Records from a collection:

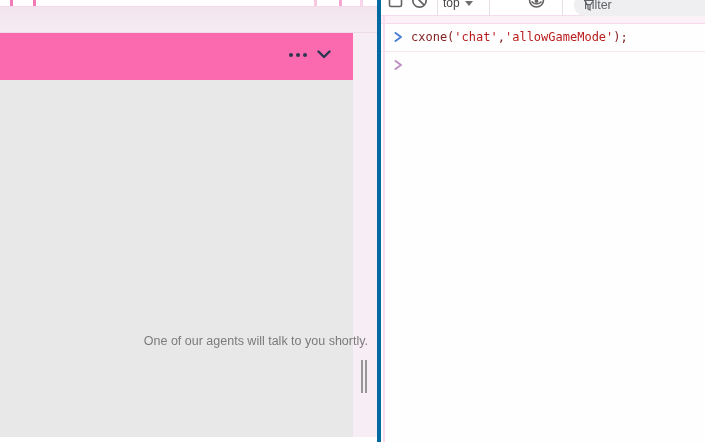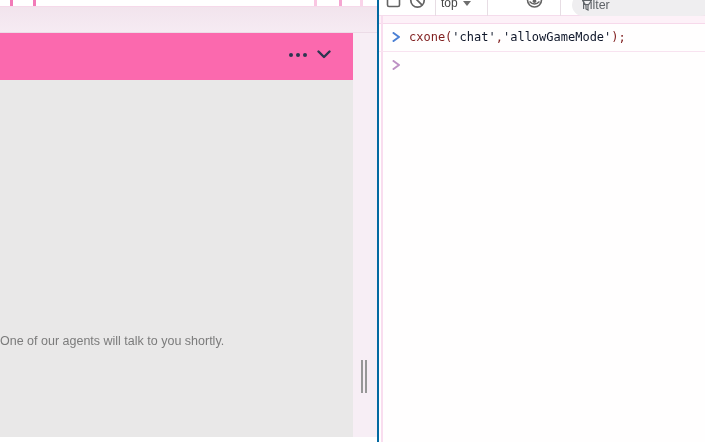"top" .devtools { border-left: 2px solid #0369a1 -> 4px solid #0369a1 }
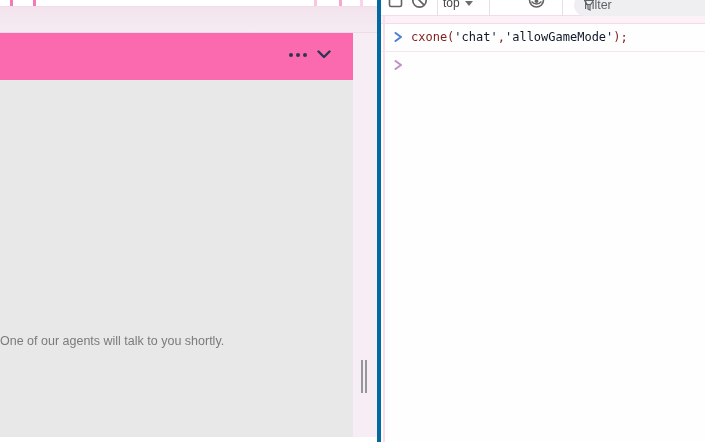"'chat'" .code-string { color: #0f172a -> #b91c1c }
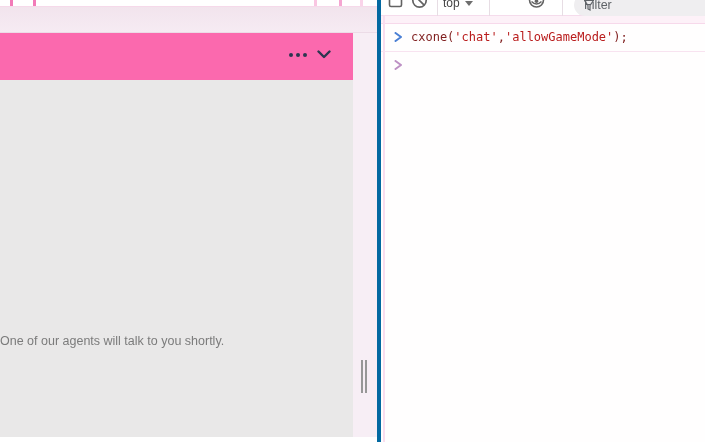"One of our agents will" .agent-message { left: 0 -> 15px; text-align: left -> right }
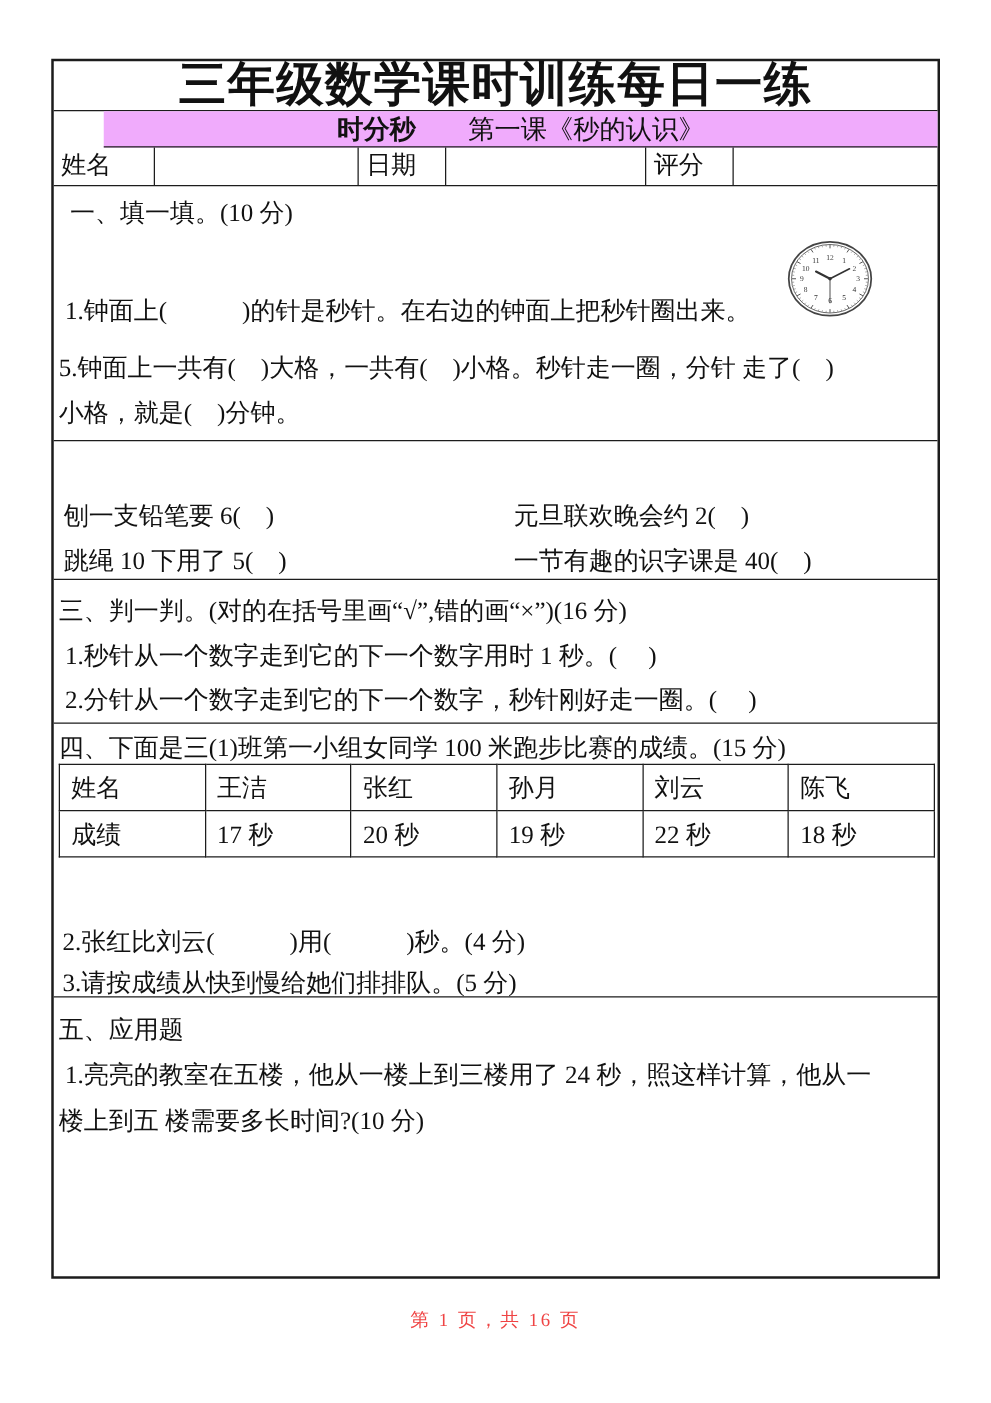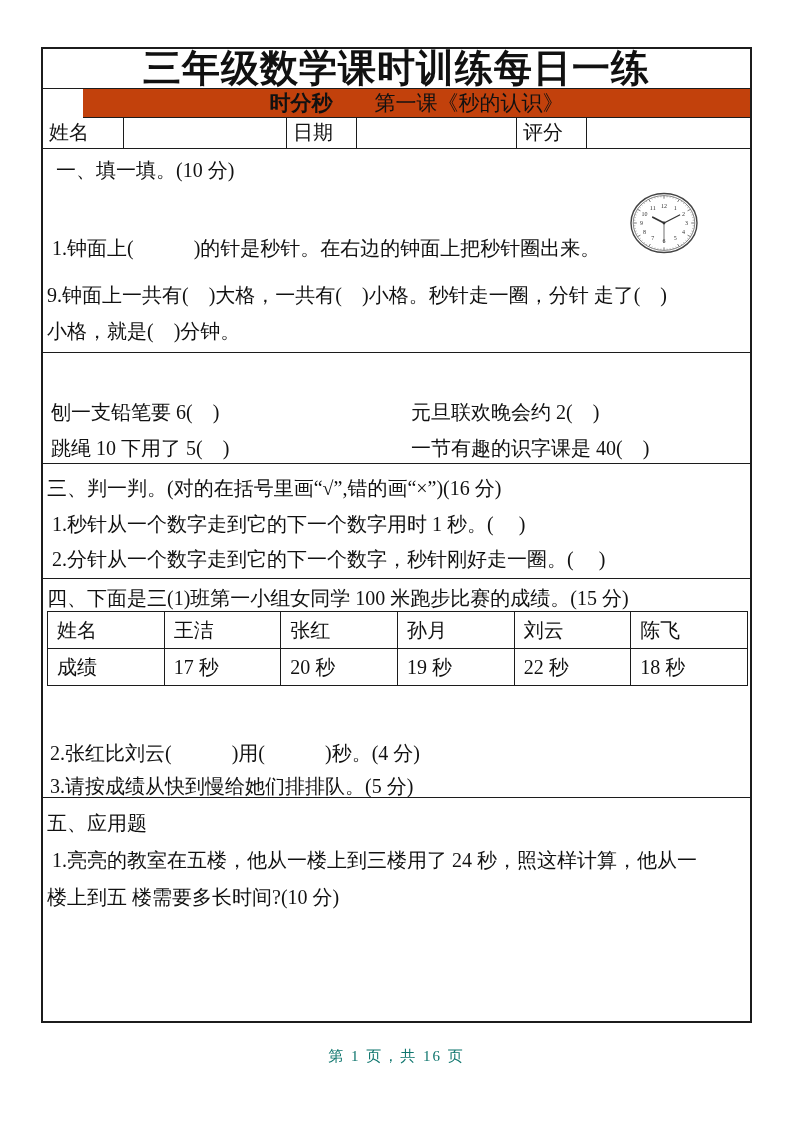"时分秒 第一课《秒的认识》" div.row-banner { background: #c2410c -> #f0abfc }
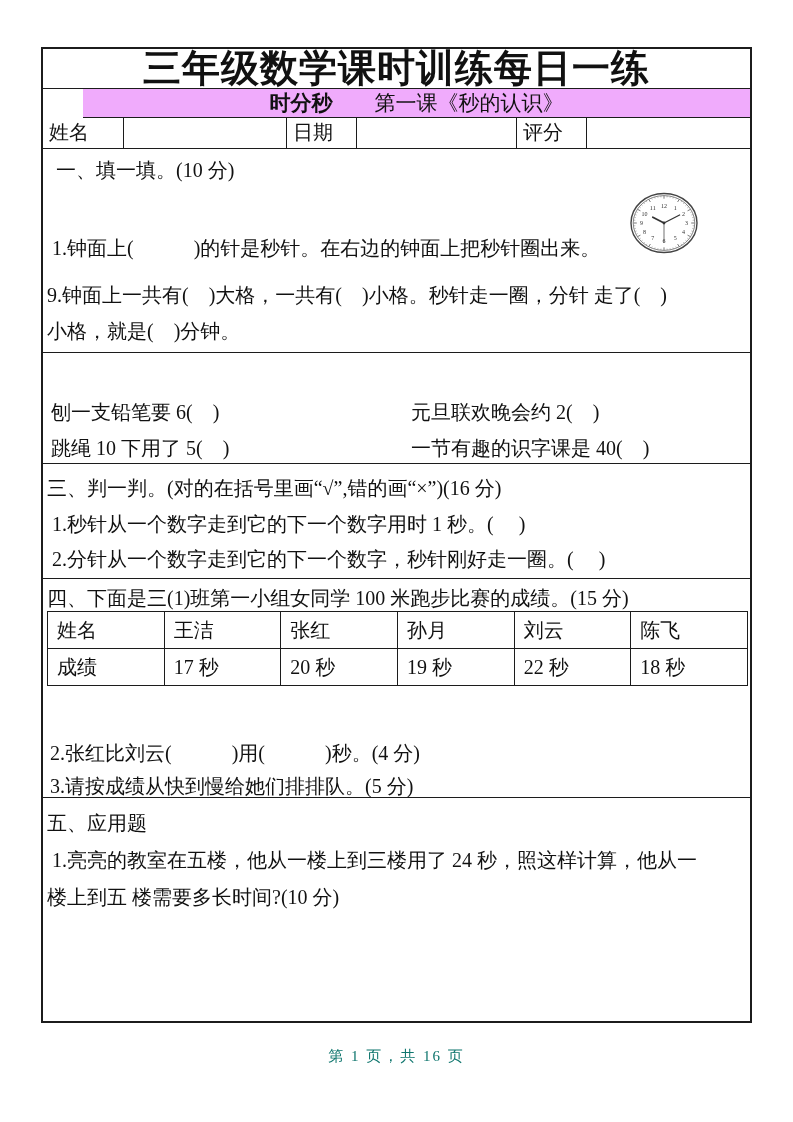"9.钟面上一共有( )大格，一共有( )小格。秒针走一圈，分针 走了( )" div.abs { text: 9 -> 5 }
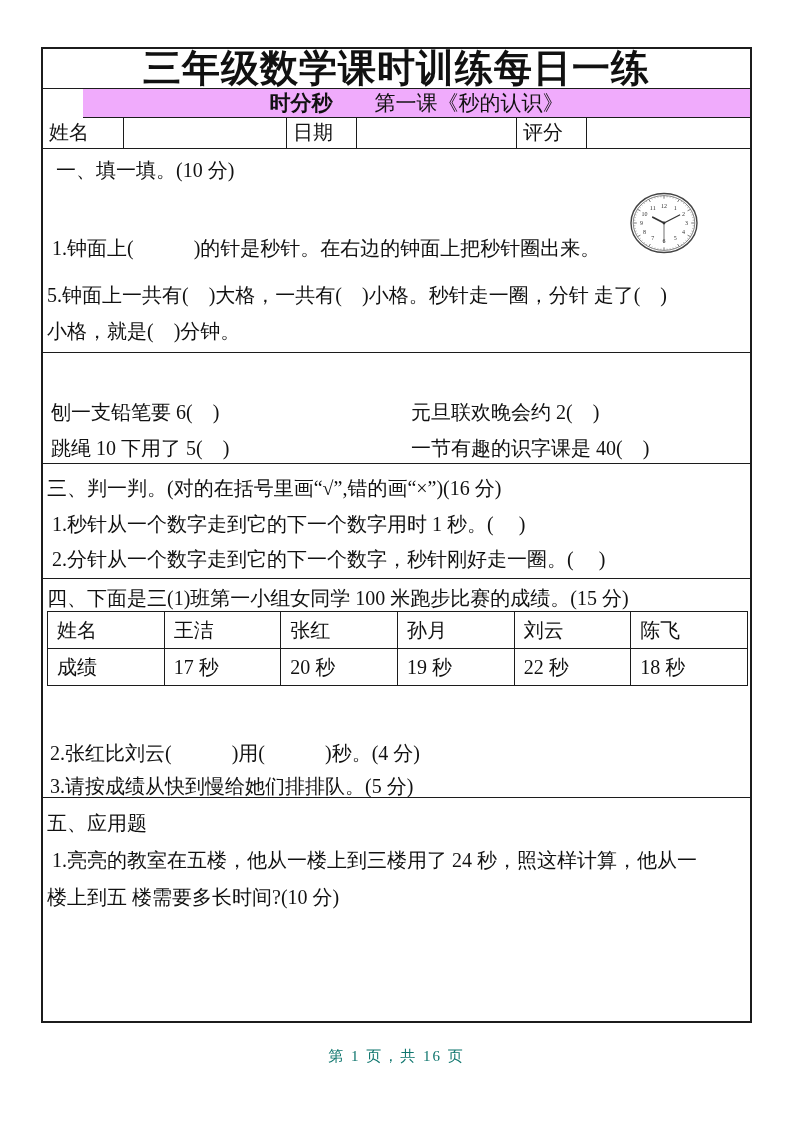"第 1 页，共 16 页" .footer { color: #0f766e -> #ef4444 }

Requirement — Pictures stay out; the records above are otherwise reproduced exactly.

Written response —
"top" .devtools { border-left: 2px solid #0369a1 -> 4px solid #0369a1 }
"'chat'" .code-string { color: #0f172a -> #b91c1c }
"One of our agents will" .agent-message { left: 0 -> 15px; text-align: left -> right }
"时分秒 第一课《秒的认识》" div.row-banner { background: #c2410c -> #f0abfc }
"9.钟面上一共有( )大格，一共有( )小格。秒针走一圈，分针 走了( )" div.abs { text: 9 -> 5 }
"第 1 页，共 16 页" .footer { color: #0f766e -> #ef4444 }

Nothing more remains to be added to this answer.